Here is Fr. Cameron:
The loneliness that once afflicted Adam in Eden has never left us alone. Deep inside each one of us knows to be myself I need someone else. We are made with a capacity for personal life which is so profound that we cannot realize it alone. This capacity we call “communion.” In fact, things start to go wrong the moment we perceive that we do not belong—that we are not wanted, loved, prized, protected, and provided for. To belong is to have others inside us. The very way we approach life—seeing, feeling, judging—come from what we belong to.
Conversely, if we were to belong to nothing, we would be nothing. And that nothingness, we know, quickly overwhelms us whenever we find ourselves isolated or alienated or left in solitariness.
Then, showing the paradoxical link between self-giving and self-standing, he quotes Pope Benedict writing, “true relationship that becomes ‘communion’ can be born only in the deep places of the human I.”

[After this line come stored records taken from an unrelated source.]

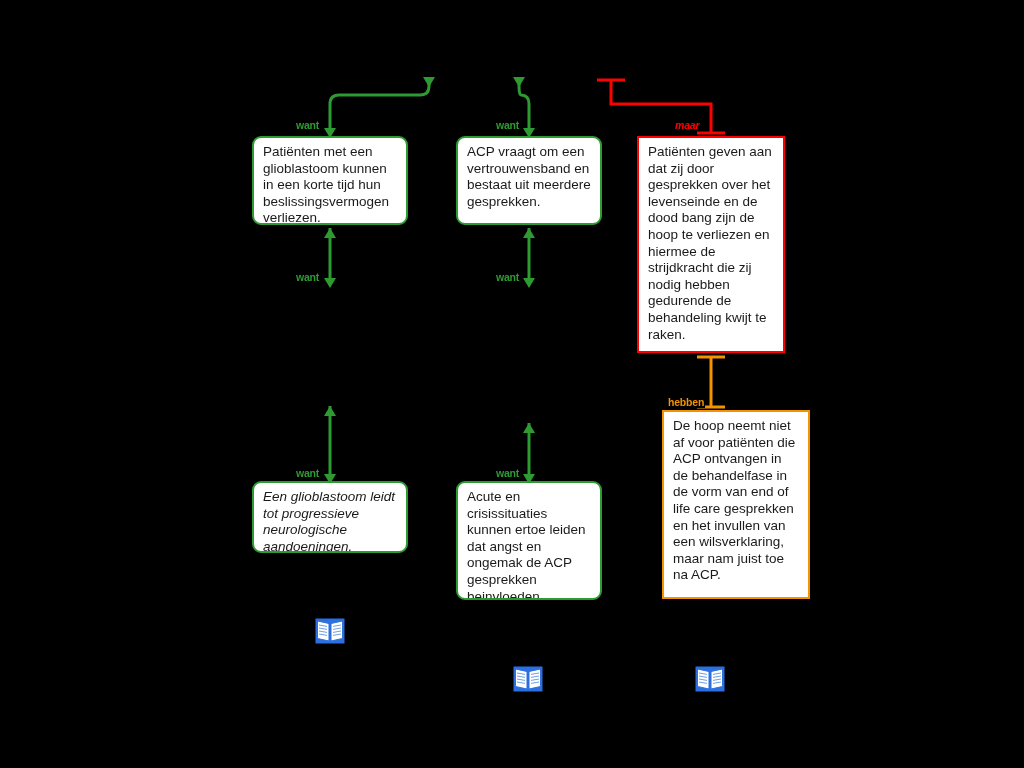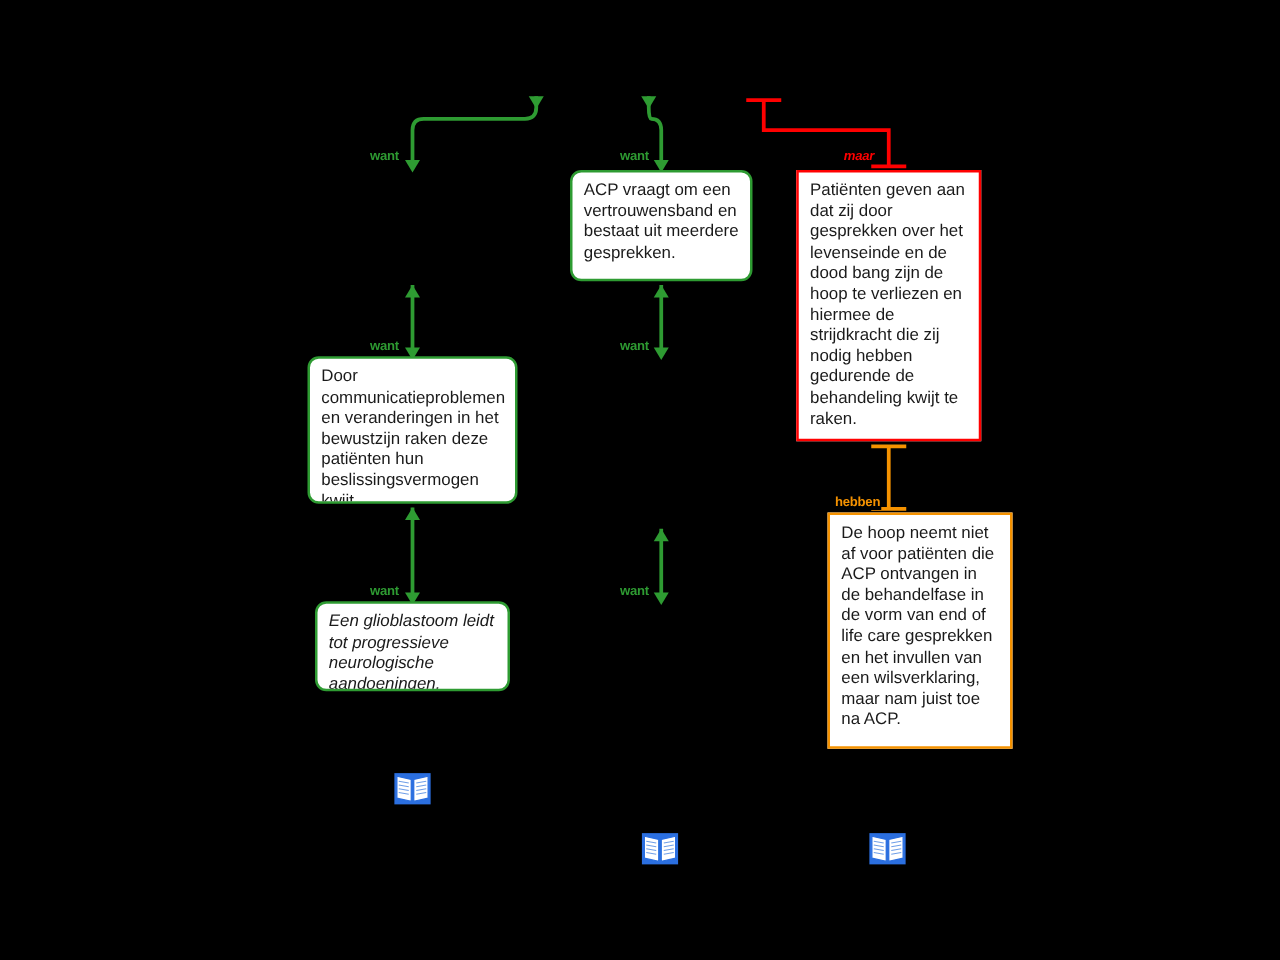--- a/index.html
+++ b/index.html
@@ -139,6 +139,7 @@
   </svg>
 
 
+  <div class="node reason" style="left:252px; top:136px; width:156px; height:89px;">Patiënten met een glioblastoom kunnen in een korte tijd hun beslissingsvermogen verliezen.</div>
 
   <div class="node reason" style="left:246px; top:285px; width:168px; height:118px;">Door communicatieproblemen en veranderingen in het bewustzijn raken deze patiënten hun beslissingsvermogen kwijt.</div>
 

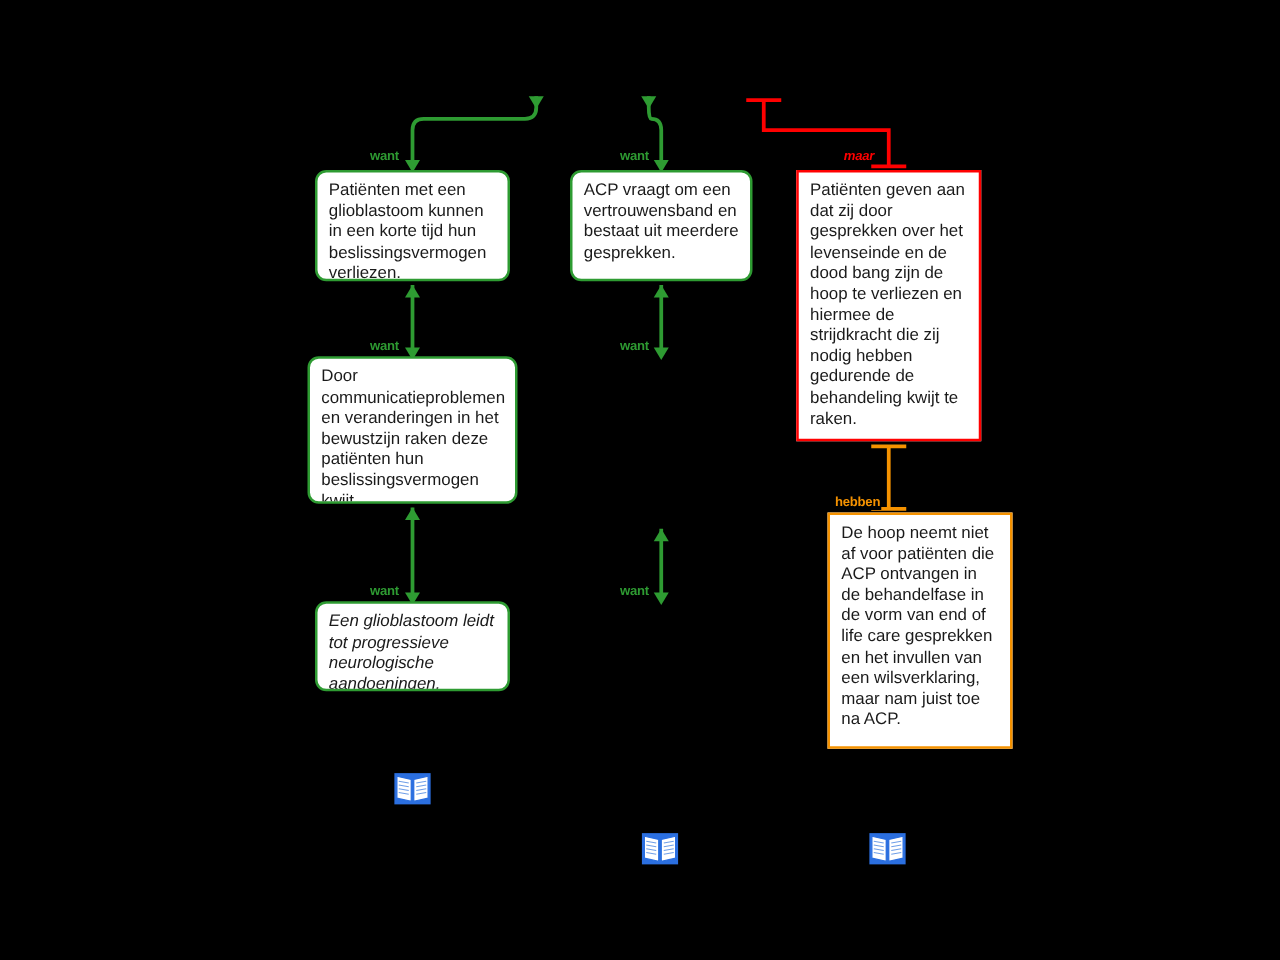--- a/index.html
+++ b/index.html
@@ -141,7 +141,6 @@
 
   <div class="node reason" style="left:252px; top:136px; width:156px; height:89px;">Patiënten met een glioblastoom kunnen in een korte tijd hun beslissingsvermogen verliezen.</div>
 
-  <div class="node reason" style="left:246px; top:285px; width:168px; height:118px;">Door communicatieproblemen en veranderingen in het bewustzijn raken deze patiënten hun beslissingsvermogen kwijt.</div>
 
   <div class="node reason" style="left:252px; top:481px; width:156px; height:72px;font-style:italic;">Een glioblastoom leidt tot progressieve neurologische aandoeningen.</div>
 

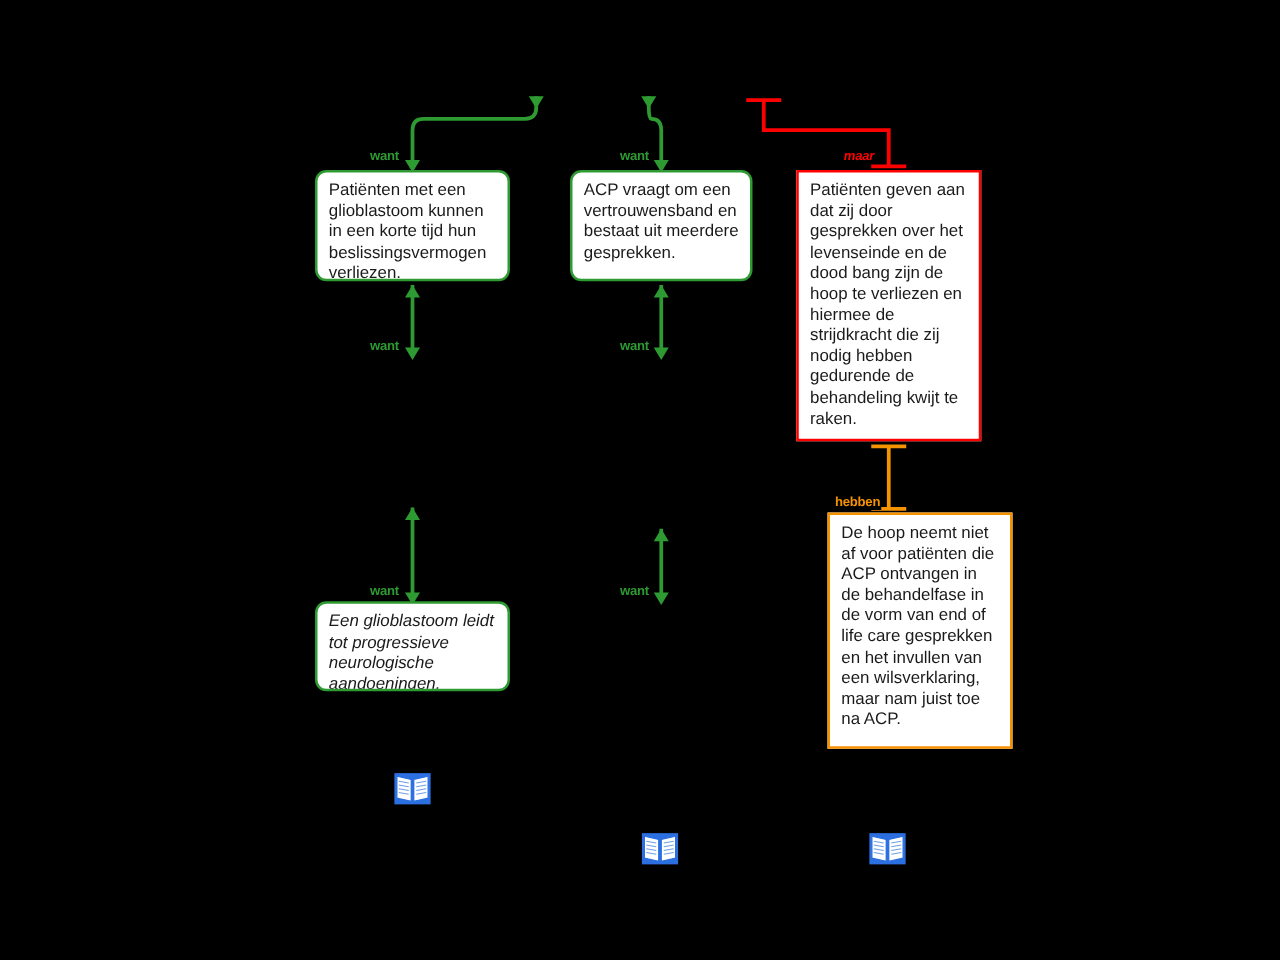--- a/index.html
+++ b/index.html
@@ -147,6 +147,7 @@
   <div class="node reason" style="left:456px; top:136px; width:146px; height:89px;">ACP vraagt om een vertrouwensband en bestaat uit meerdere gesprekken.</div>
 
 
+  <div class="node reason" style="left:456px; top:481px; width:146px; height:119px;">Acute en crisissituaties kunnen ertoe leiden dat angst en ongemak de ACP gesprekken beinvloeden.</div>
 
   <div class="node objection" style="left:637px; top:136px; width:148px; height:217px;">Patiënten geven aan dat zij door gesprekken over het levenseinde en de dood bang zijn de hoop te verliezen en hiermee de strijdkracht die zij nodig hebben gedurende de behandeling kwijt te raken.</div>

This is a point that needs further developing. It is a point, in my experience, that tends to be underplayed by many Catholic personalists, namely that a strong sense of my individual selfhood and self-possession is the condition of the wholesome self-giving and other-receiving of true communion. For anyone with this tendency, John Crosby’s Selfhood of the Human Person is the needed antidote.